■ WHAT TO PRODUCE
Report every line of the entries that contains the word "items".

[Excerpts from a dataset]
************

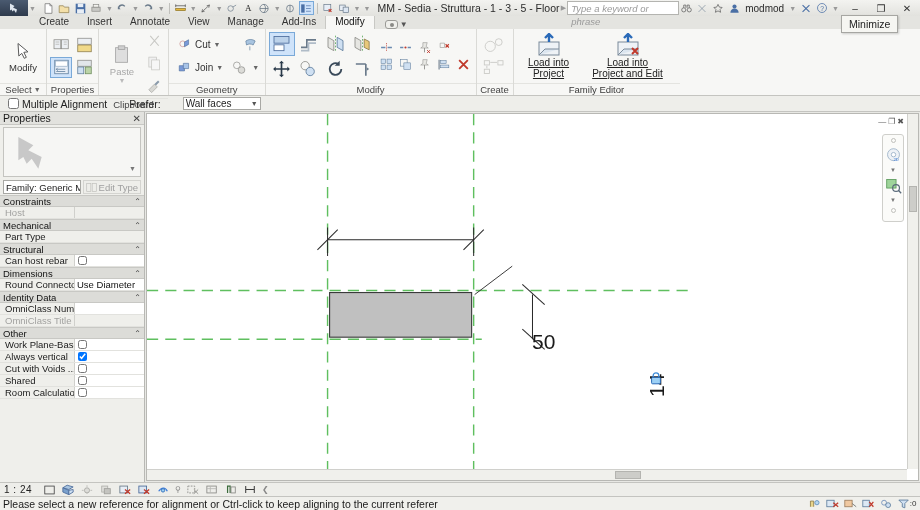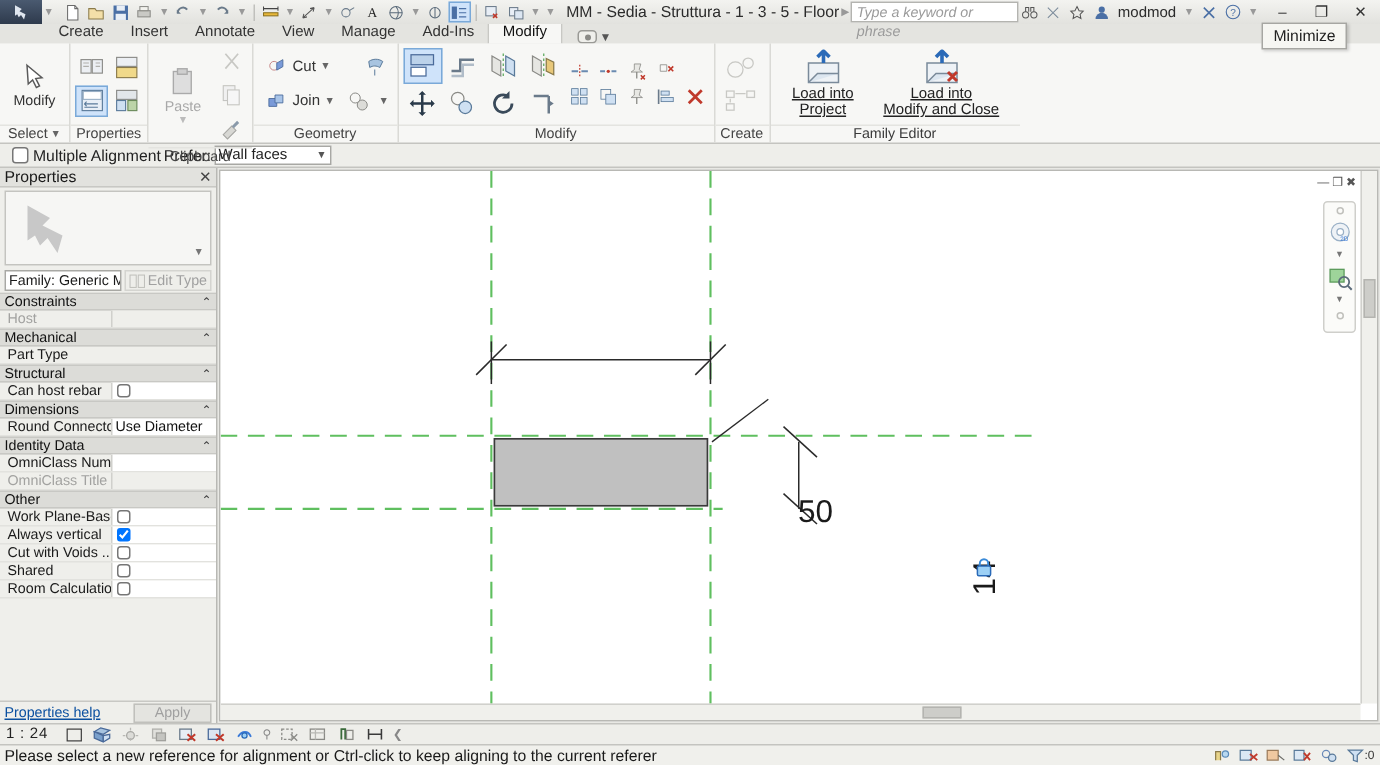--- a/index.html
+++ b/index.html
@@ -677,7 +677,7 @@
             </svg>
         </span>
         <span class="lbl">Load into</span>
-        <span class="lbl">Modify and Close</span>
+        <span class="lbl">Project and Edit</span>
       </div>
     </div>
     <div class="panel-title">

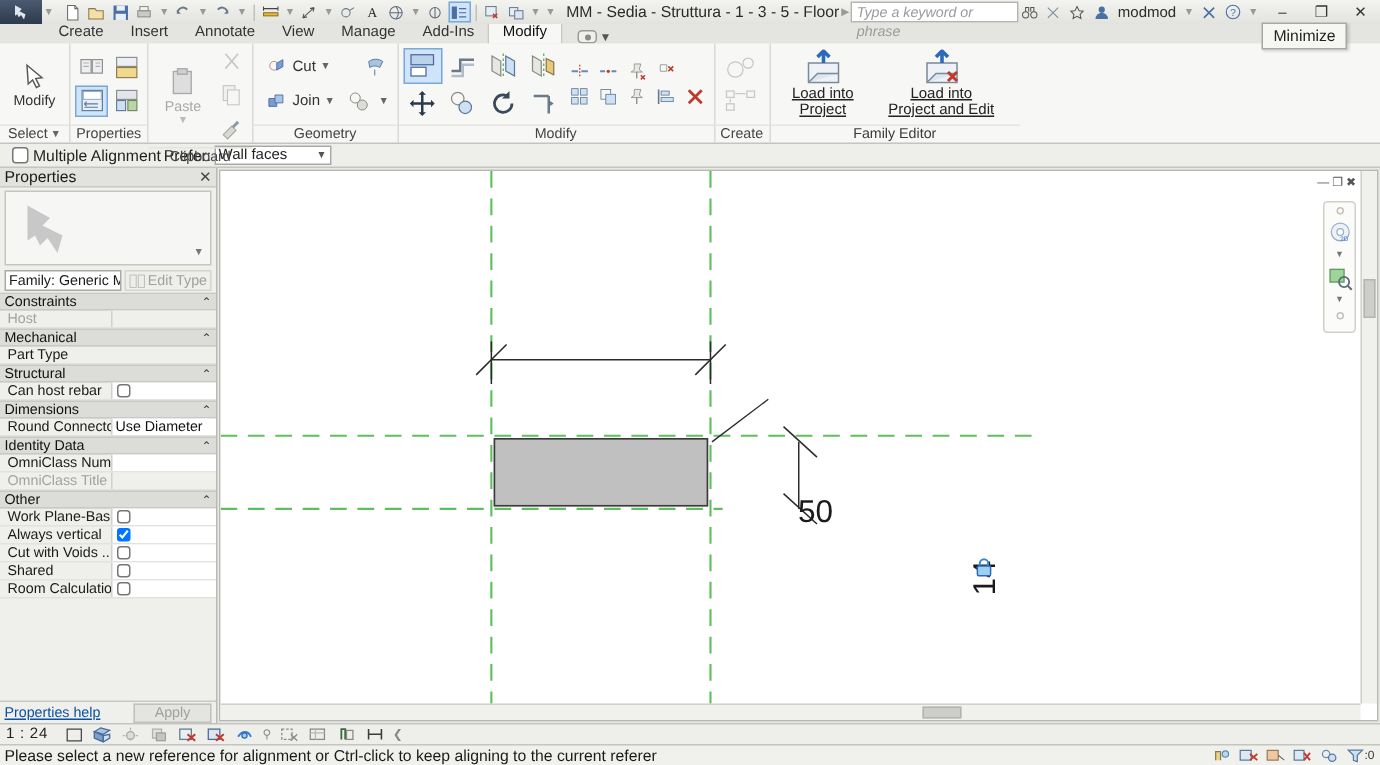--- a/index.html
+++ b/index.html
@@ -83,7 +83,7 @@
   
   .optbar{
     height:16px;background:#eeeeea;border-bottom:1px solid #c4c4c0;
-    display:flex;align-items:center;padding-left:8px;gap:2px;font-size:10.5px;color:#222;
+    display:flex;align-items:center;padding-left:8px;gap:22px;font-size:10.5px;color:#222;
   }
   .optbar input[type=checkbox]{width:11px;height:11px;margin:0 3px 0 0;vertical-align:-1px;}
   .selbox{

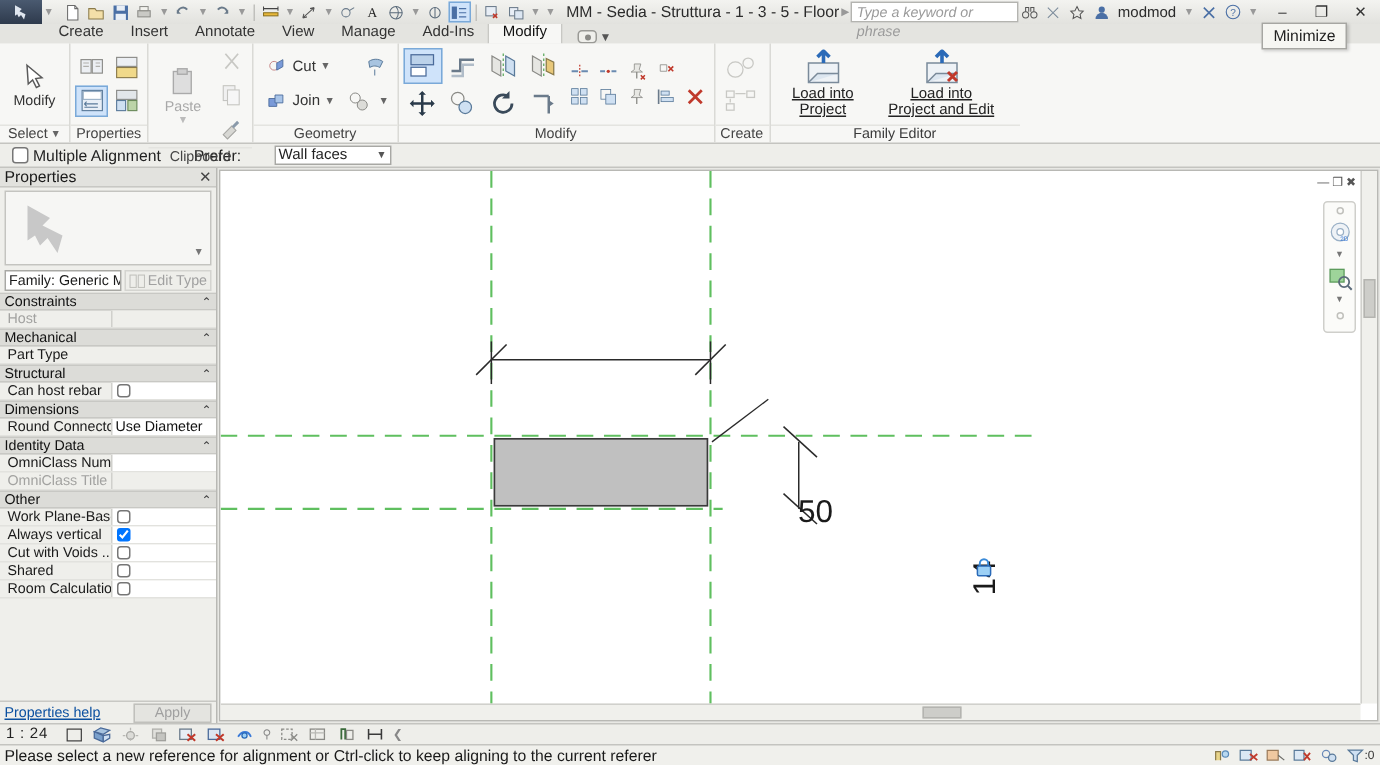--- a/index.html
+++ b/index.html
@@ -816,10 +816,6 @@
       </div>
     </div>
 
-    <div class="props-foot">
-      <span class="phelp">Properties help</span>
-      <div class="applybtn">Apply</div>
-    </div>
   </div>
 
   <div class="canvaswrap">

************

■ RESPONSE TO THE TASK
-    display:flex;align-items:center;padding-left:8px;gap:2px;font-size:10.5px;color:#222;
+    display:flex;align-items:center;padding-left:8px;gap:22px;font-size:10.5px;color:#222;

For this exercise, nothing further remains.